_ABOUT THIS TASK:_ The required output is the line that contains "Linen Flax Texture" and every line after it, each written out exactly, up to the end of the entries.

_TASK INPUTS:_
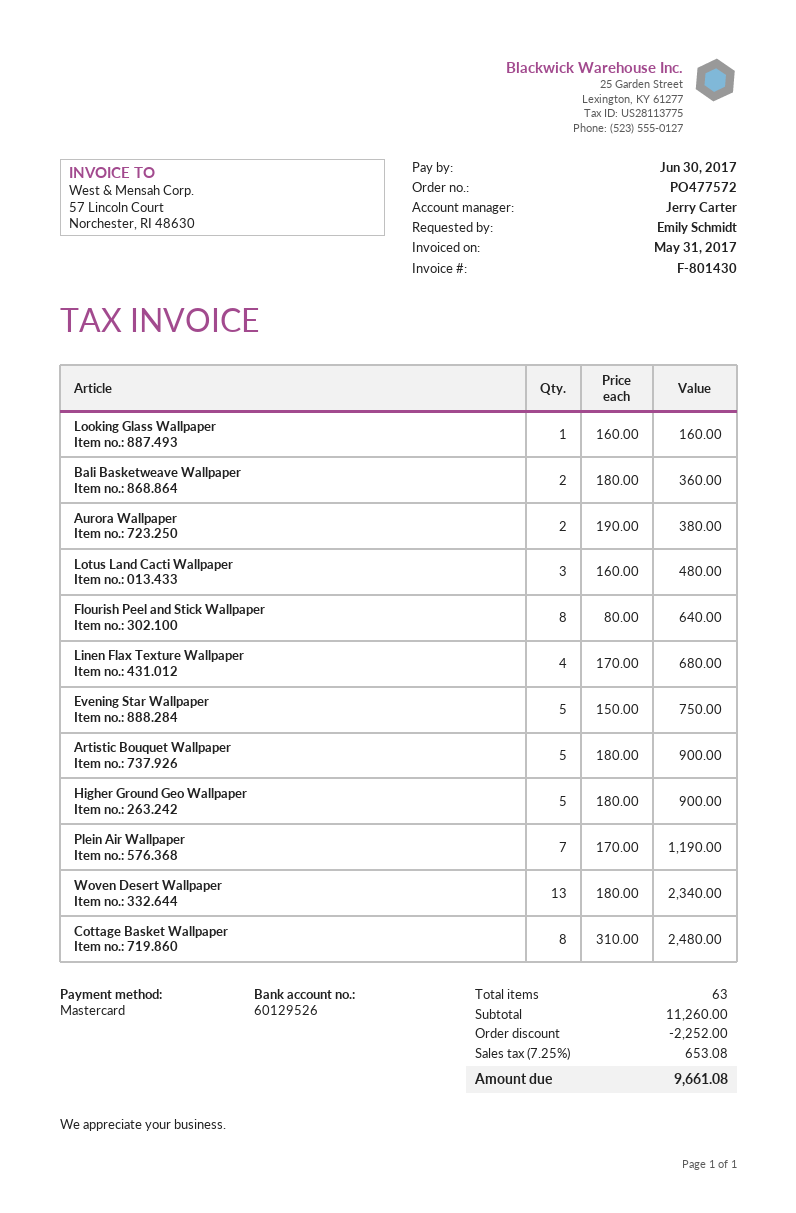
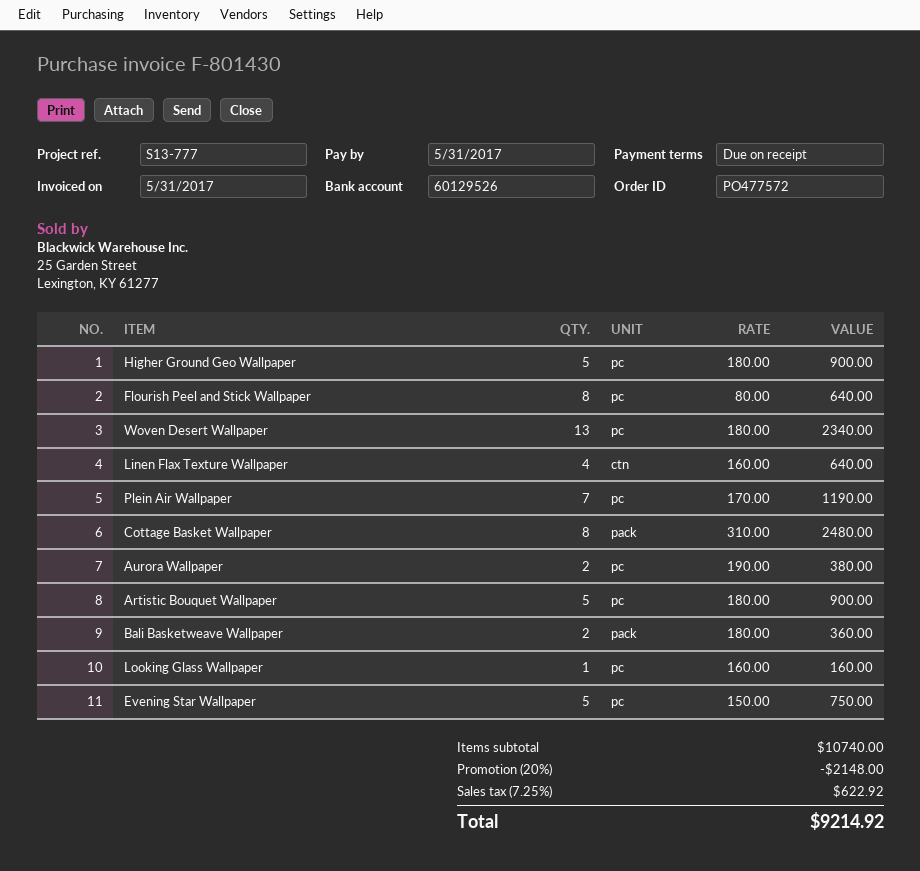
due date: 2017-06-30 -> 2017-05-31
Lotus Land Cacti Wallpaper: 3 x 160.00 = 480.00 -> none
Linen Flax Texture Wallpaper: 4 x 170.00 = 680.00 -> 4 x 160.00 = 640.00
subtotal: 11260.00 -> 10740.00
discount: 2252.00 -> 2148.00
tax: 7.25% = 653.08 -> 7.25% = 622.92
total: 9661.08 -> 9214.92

_EXERCISE SOLUTION:_
Linen Flax Texture Wallpaper: 4 x 170.00 = 680.00 -> 4 x 160.00 = 640.00
subtotal: 11260.00 -> 10740.00
discount: 2252.00 -> 2148.00
tax: 7.25% = 653.08 -> 7.25% = 622.92
total: 9661.08 -> 9214.92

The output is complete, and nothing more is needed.